#Waymo Open Dataset 2D Panoramic Video Panoptic Segmentation Tutorial

- Website: https://waymo.com/open
- GitHub: https://github.com/waymo-research/waymo-open-dataset

This tutorial demonstrates how to decode and interpret the 2D panoramic video panoptic segmentation labels. Visit the [Waymo Open Dataset Website](https://waymo.com/open) to download the full dataset.

## Dataset
This dataset contains panoptic segmentation labels for a subset of the Open
Dataset camera images. In addition, we provide associations for instances between different camera images and over time, allowing for panoramic video panoptic segmentation.

For the training set, we provide tracked sequences of 5 temporal frames, spaced at t=[0ms, 400ms, 600ms, 800ms, 1200ms]. For each labeled time step, we  label all 5 cameras around the Waymo vehicle, resulting in a total of 25 labeled images per sequence. This allows for tracking over a variety of different time frames and viewpoints.

For the validation set, we label entire run segments at 5Hz (every other image), resulting in sequences of 100 temporal frames over 5 cameras (500 labels per sequence).

## Instructions
This colab will demonstrate how to read the labels, and to extract panoptic labels with consistent instance ID tracks for any number of frames.

To use, open this notebook in [Colab](https://colab.research.google.com).

Uncheck the box "Reset all runtimes before running" if you run this colab directly from the remote kernel. Alternatively, you can make a copy before trying to run it by following "File > Save copy in Drive ...".



# Package Installation

Package installation
Please follow the instructions in [tutorial.ipynb](https://github.com/waymo-research/waymo-open-dataset/blob/master/tutorial/tutorial.ipynb).

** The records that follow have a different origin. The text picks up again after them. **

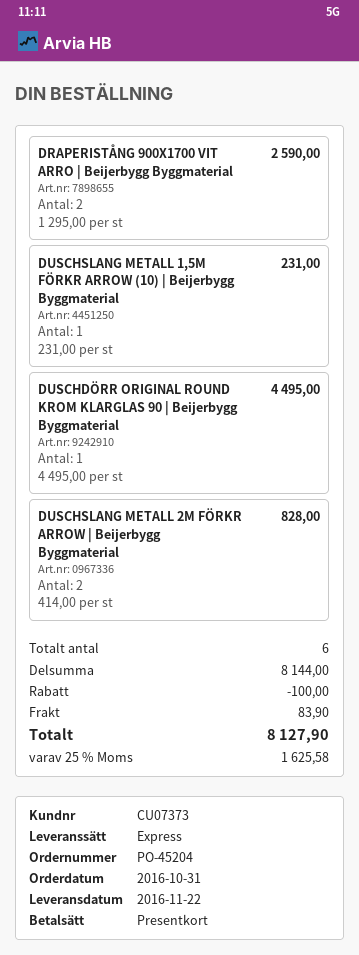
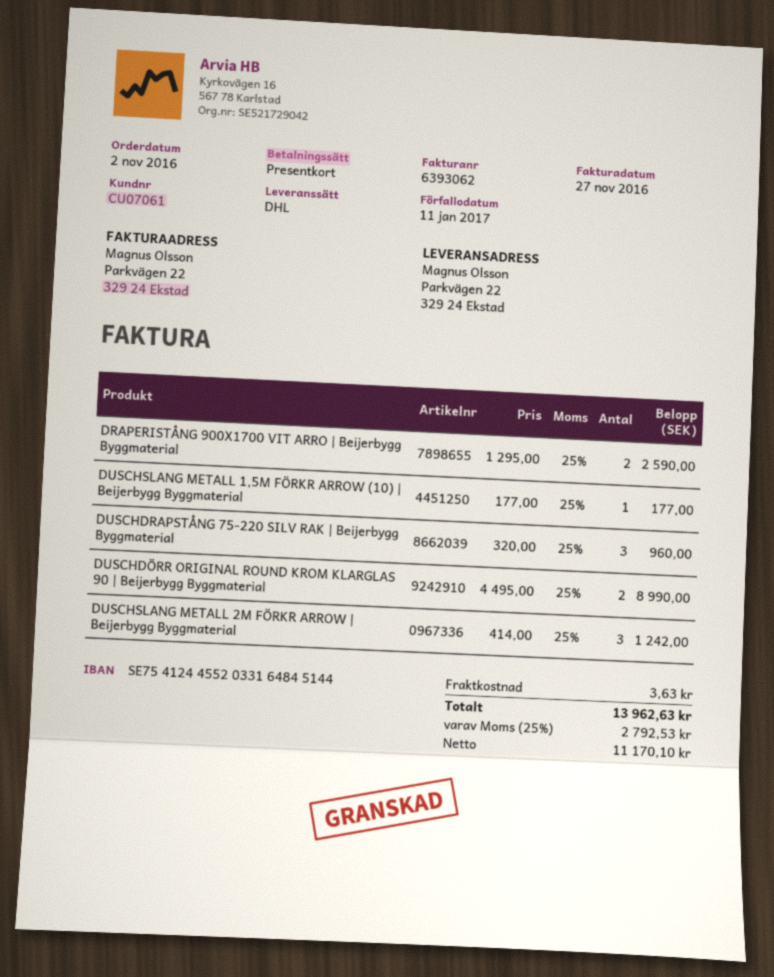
order date: 2016-10-31 -> 2016-11-02
customer number: CU07373 -> CU07061
shipping method: express -> DHL
DUSCHSLANG METALL 1,5M FÖRKR ARROW (10) | Beijerbygg Byggmaterial: 1 x 231.00 = 231.00 -> 1 x 177.00 = 177.00
DUSCHDÖRR ORIGINAL ROUND KROM KLARGLAS 90 | Beijerbygg Byggmaterial: 1 x 4495.00 = 4495.00 -> 2 x 4495.00 = 8990.00
DUSCHSLANG METALL 2M FÖRKR ARROW | Beijerbygg Byggmaterial: 2 x 414.00 = 828.00 -> 3 x 414.00 = 1242.00
DUSCHDRAPSTÅNG 75-220 SILV RAK | Beijerbygg Byggmaterial: none -> 3 x 320.00 = 960.00
discount: 100.00 -> none
shipping: 83.90 -> 3.63
tax: 25% = 1625.58 -> 25% = 2792.53
total: 8127.90 -> 13962.63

# Imports and global definitions

In [None]:
# Data location. Please edit.

# A tfrecord containing tf.Example protos as downloaded from the Waymo dataset
# webpage.

# Replace this path with your own tfrecords.
FILE_NAME = '/content/waymo-od/tutorial/.../tfexample.tfrecord'

In [None]:
import immutabledict
import matplotlib.pyplot as plt
import tensorflow as tf
import numpy as np

if not tf.executing_eagerly():
  tf.compat.v1.enable_eager_execution()

from waymo_open_dataset import dataset_pb2 as open_dataset
from waymo_open_dataset.utils import camera_segmentation_utils

# Read 2D panoptic segmentation labels from Frame proto
Note that only a subset of the frames have 2D panoptic labels.

In [None]:
dataset = tf.data.TFRecordDataset(FILE_NAME, compression_type='')
frames_with_seg = []
sequence_id = None
for data in dataset:
  frame = open_dataset.Frame()
  frame.ParseFromString(bytearray(data.numpy()))
  # Save frames which contain CameraSegmentationLabel messages. We assume that
  # if the first image has segmentation labels, all images in this frame will.
  if frame.images[0].camera_segmentation_label.panoptic_label:
    frames_with_seg.append(frame)
    if sequence_id is None:
      sequence_id = frame.images[0].camera_segmentation_label.sequence_id
    # Collect 3 frames for this demo. However, any number can be used in practice.
    if frame.images[0].camera_segmentation_label.sequence_id != sequence_id or len(frames_with_seg) > 2:
      break

In [None]:
# Organize the segmentation labels in order from left to right for viz later.
camera_left_to_right_order = [open_dataset.CameraName.SIDE_LEFT,
                              open_dataset.CameraName.FRONT_LEFT,
                              open_dataset.CameraName.FRONT,
                              open_dataset.CameraName.FRONT_RIGHT,
                              open_dataset.CameraName.SIDE_RIGHT]
segmentation_protos_ordered = []
for frame in frames_with_seg:
  segmentation_proto_dict = {image.name : image.camera_segmentation_label for image in frame.images}
  segmentation_protos_ordered.append([segmentation_proto_dict[name] for name in camera_left_to_right_order])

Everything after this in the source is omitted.